Paralelamente, é imprescindível reforçar a formação de quadros. A vontade política, sendo necessária, não é suficiente. Nossos militantes devem estar preparados para intervir nas lutas operárias com conhecimento das condições concretas e das dinâmicas sindicais. Devem ser capazes de distinguir entre as tarefas próprias do Partido e as que correspondem ao âmbito sindical, bem como avaliar, em cada momento, como a intervenção sindical pode contribuir ao desenvolvimento partidário, algo que não está isento de dificuldades.

Em relação ao exposto acima, é fundamental contar com uma tática clara em relação ao movimento sindical. Isso implica estabelecer critérios sobre a participação em estruturas existentes, sobre as formas de intervenção dentro delas e sobre os limites dessa participação. Sem uma orientação definida, cada conflito corre o risco de ser abordado de forma improvisada, o que dificulta a acumulação de experiência e a construção de uma linha de trabalho coerente. Nosso Partido conta, desde 2020, com os documentos aprovados na III Conferência de Movimento Operário e Sindical, que orientam nosso trabalho neste sentido e que criaram dois mecanismos de organização e desenvolvimento do trabalho interno: as comissões setoriais, para planificar a presença organizada do Partido nos setores prioritários, e as frações vermelhas, para organizar o trabalho comunista dentro das diferentes organizações sindicais.

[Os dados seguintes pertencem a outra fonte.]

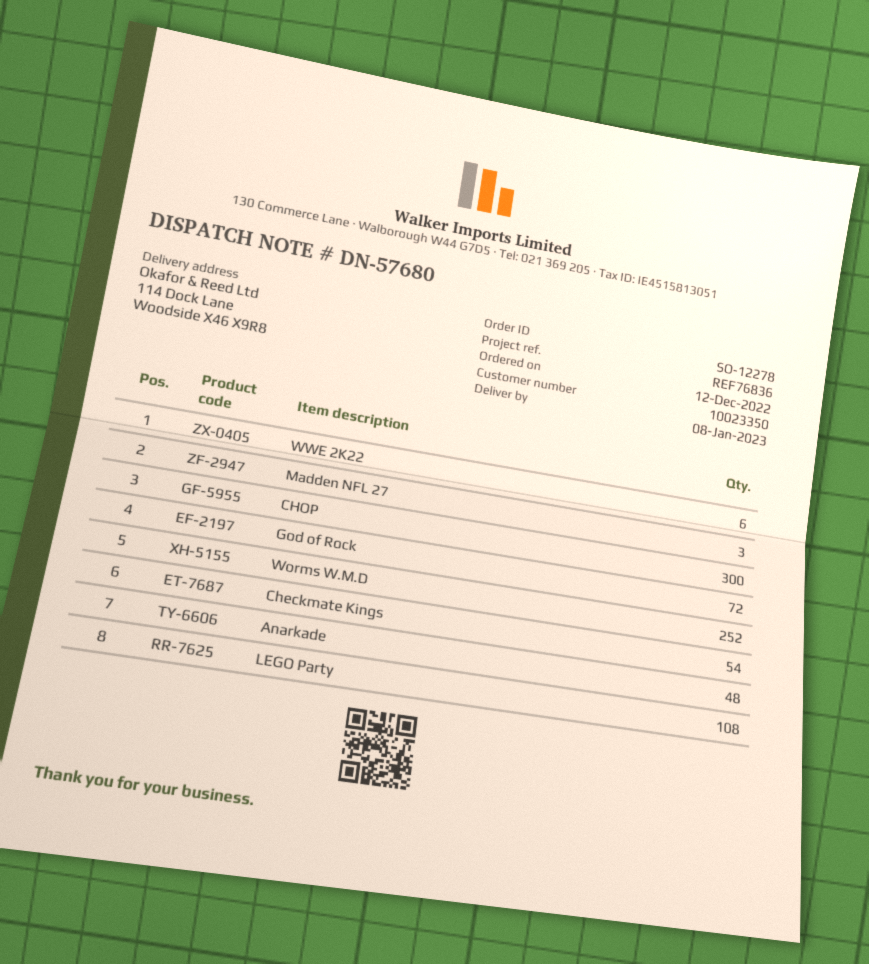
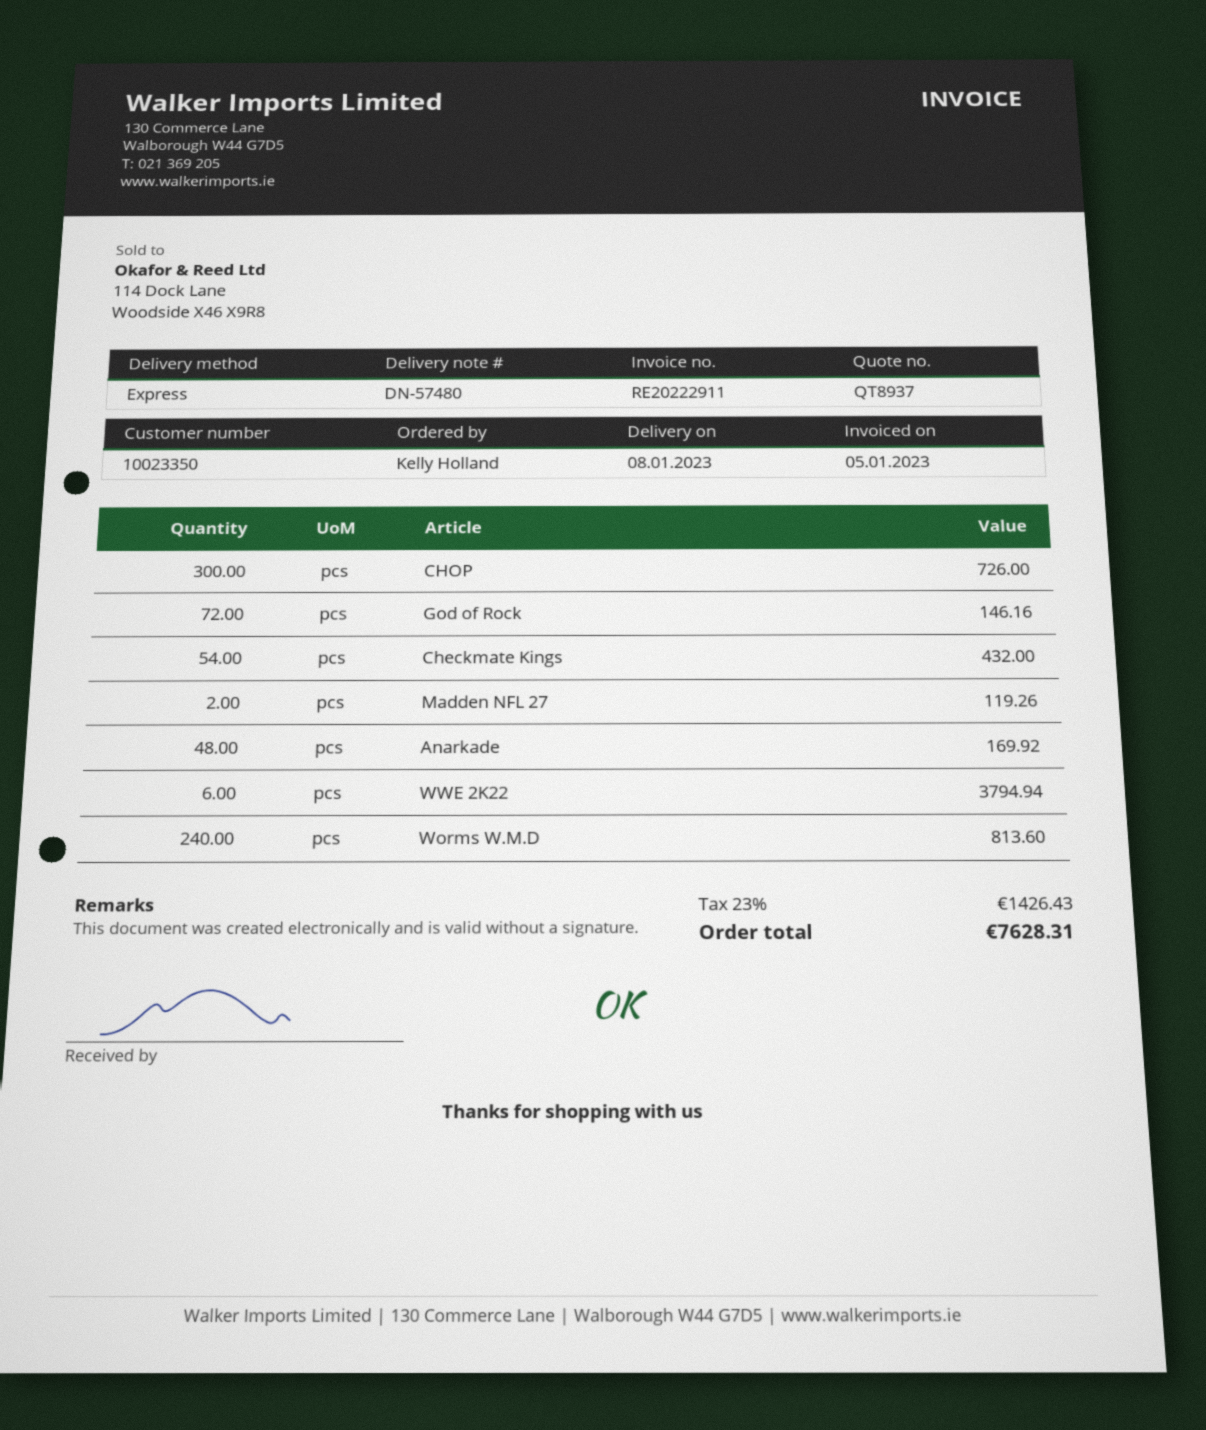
delivery note number: DN-57680 -> DN-57480
Madden NFL 27: 3 -> 2
Worms W.M.D: 252 -> 240
LEGO Party: 108 -> none

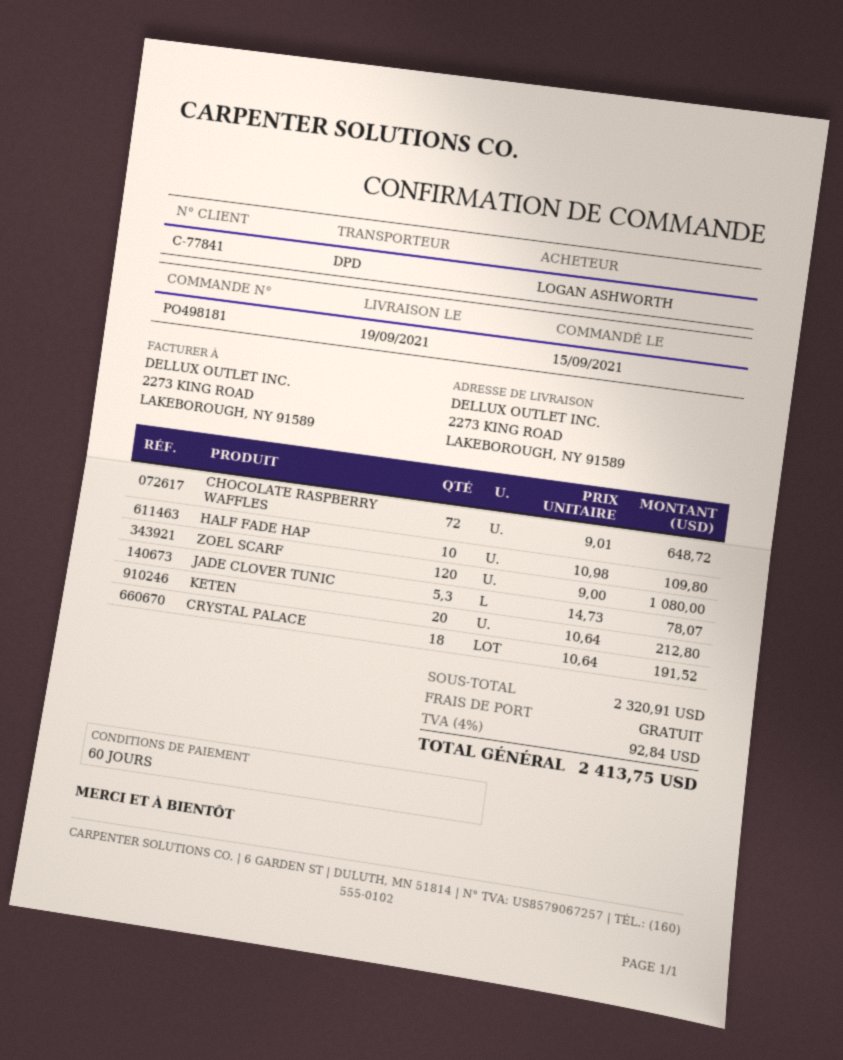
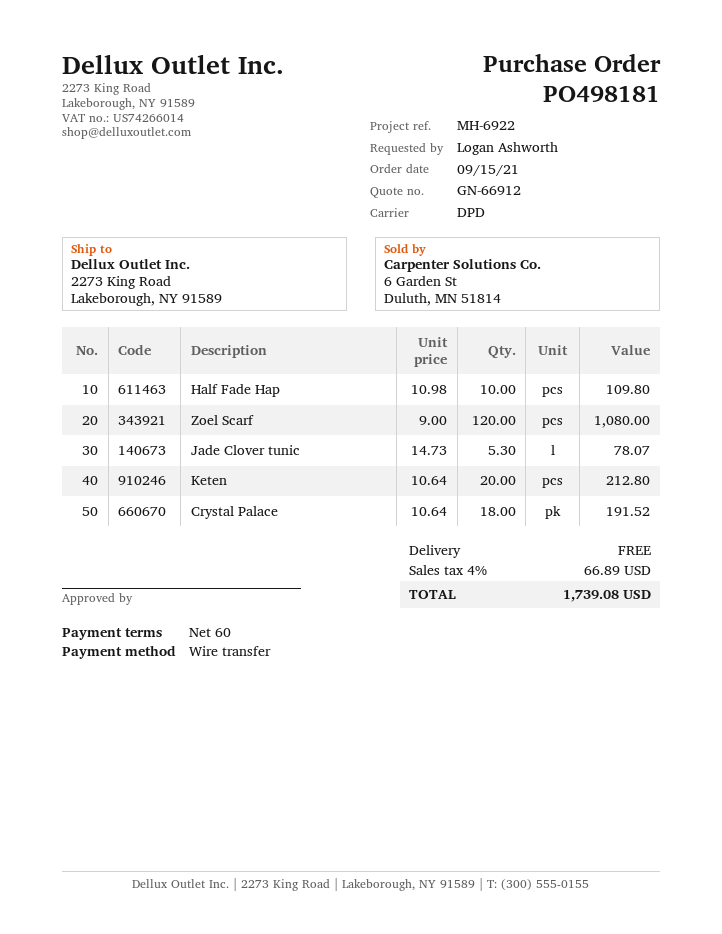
CHOCOLATE RASPBERRY WAFFLES: 72 x 9.01 = 648.72 -> none
tax: 4% = 92.84 -> 4% = 66.89
total: 2413.75 -> 1739.08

Por fim, é imprescindível reforçar a conexão entre o trabalho nos locais de trabalho e a intervenção nos bairros operários. A organização comunista nos locais de trabalho precisa apoiar-se em redes de socialização, solidariedade e vida coletiva que se desenvolvem nos espaços de moradia da classe operária. Isso se traduz em tarefas concretas: presença territorial organizada, trabalho em torno das condições de vida, articulação de redes de apoio e vinculação dessas lutas com as que se desenvolvem no âmbito produtivo.

Em conclusão, dadas as condições iniciais, o “giro operário” é uma necessidade estratégica cujo desenvolvimento exige tempo, esforço e uma orientação clara, mas constitui uma condição indispensável para que o Partido recupere seu caráter de vanguarda organizada da classe operária e possa contribuir de maneira efetiva à luta pelo socialismo-comunismo.

 Notas:
[1] Setor de Tecnologia da Informação e Comunicação.